#### What needs to be done
Every line from the line containing "total: 18.00 -> 41.50" to the end of the data must appear in the answer exactly as it appears there, and nothing else.

#### Data provided
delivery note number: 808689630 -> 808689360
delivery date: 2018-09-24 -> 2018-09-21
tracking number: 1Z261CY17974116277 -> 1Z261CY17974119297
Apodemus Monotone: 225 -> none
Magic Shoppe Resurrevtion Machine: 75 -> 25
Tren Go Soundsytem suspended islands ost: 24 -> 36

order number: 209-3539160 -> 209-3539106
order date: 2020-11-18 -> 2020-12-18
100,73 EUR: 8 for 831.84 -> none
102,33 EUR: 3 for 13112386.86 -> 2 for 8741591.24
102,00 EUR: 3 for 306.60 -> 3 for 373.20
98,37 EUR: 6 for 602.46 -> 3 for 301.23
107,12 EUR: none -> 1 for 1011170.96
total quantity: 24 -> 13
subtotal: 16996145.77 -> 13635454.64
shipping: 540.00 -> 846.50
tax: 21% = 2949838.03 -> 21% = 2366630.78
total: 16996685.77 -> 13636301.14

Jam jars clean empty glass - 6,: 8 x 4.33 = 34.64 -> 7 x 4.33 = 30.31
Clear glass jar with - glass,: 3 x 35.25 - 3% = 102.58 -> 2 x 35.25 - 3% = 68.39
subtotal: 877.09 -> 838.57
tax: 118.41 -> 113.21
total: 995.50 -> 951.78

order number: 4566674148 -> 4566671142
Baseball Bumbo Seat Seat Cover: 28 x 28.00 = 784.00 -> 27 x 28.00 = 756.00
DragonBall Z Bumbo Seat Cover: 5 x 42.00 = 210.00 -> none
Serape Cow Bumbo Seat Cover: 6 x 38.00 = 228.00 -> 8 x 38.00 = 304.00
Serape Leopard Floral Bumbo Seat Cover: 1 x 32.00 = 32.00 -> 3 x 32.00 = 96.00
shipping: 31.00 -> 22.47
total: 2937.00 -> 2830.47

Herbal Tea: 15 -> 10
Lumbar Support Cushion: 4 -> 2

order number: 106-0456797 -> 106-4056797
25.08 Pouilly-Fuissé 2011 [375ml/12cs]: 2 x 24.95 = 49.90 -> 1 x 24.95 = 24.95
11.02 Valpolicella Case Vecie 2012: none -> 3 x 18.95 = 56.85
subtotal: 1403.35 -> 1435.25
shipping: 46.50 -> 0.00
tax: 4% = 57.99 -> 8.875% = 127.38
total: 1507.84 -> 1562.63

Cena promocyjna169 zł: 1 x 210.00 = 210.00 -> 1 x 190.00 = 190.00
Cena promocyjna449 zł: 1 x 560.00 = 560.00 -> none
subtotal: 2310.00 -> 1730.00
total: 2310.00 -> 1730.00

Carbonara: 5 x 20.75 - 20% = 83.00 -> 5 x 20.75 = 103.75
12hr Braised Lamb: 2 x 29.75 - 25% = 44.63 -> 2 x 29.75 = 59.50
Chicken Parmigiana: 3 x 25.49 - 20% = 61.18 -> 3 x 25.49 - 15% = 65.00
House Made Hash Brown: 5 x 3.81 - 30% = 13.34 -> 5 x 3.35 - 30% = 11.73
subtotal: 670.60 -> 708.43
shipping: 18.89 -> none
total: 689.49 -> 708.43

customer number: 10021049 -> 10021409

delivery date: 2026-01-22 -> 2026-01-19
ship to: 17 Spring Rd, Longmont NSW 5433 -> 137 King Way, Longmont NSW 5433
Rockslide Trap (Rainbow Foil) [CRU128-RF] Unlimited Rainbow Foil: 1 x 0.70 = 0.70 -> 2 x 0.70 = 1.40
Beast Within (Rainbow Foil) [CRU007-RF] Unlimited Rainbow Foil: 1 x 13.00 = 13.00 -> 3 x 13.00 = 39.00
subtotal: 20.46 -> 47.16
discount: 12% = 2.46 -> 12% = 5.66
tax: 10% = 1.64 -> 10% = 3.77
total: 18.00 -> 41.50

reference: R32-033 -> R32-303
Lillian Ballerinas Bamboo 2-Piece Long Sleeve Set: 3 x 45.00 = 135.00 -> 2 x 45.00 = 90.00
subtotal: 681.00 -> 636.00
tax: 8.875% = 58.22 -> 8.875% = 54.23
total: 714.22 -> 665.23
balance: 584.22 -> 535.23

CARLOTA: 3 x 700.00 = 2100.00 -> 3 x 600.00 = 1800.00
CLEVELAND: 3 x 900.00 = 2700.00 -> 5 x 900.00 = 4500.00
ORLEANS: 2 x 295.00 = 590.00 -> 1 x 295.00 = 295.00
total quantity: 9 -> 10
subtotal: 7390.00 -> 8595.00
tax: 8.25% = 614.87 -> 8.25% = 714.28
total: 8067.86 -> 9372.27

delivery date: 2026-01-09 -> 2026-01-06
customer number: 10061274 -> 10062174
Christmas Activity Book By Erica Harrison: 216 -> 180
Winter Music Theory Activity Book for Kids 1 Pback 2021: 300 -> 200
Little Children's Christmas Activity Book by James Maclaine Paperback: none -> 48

#### Task answer
total: 18.00 -> 41.50

reference: R32-033 -> R32-303
Lillian Ballerinas Bamboo 2-Piece Long Sleeve Set: 3 x 45.00 = 135.00 -> 2 x 45.00 = 90.00
subtotal: 681.00 -> 636.00
tax: 8.875% = 58.22 -> 8.875% = 54.23
total: 714.22 -> 665.23
balance: 584.22 -> 535.23

CARLOTA: 3 x 700.00 = 2100.00 -> 3 x 600.00 = 1800.00
CLEVELAND: 3 x 900.00 = 2700.00 -> 5 x 900.00 = 4500.00
ORLEANS: 2 x 295.00 = 590.00 -> 1 x 295.00 = 295.00
total quantity: 9 -> 10
subtotal: 7390.00 -> 8595.00
tax: 8.25% = 614.87 -> 8.25% = 714.28
total: 8067.86 -> 9372.27

delivery date: 2026-01-09 -> 2026-01-06
customer number: 10061274 -> 10062174
Christmas Activity Book By Erica Harrison: 216 -> 180
Winter Music Theory Activity Book for Kids 1 Pback 2021: 300 -> 200
Little Children's Christmas Activity Book by James Maclaine Paperback: none -> 48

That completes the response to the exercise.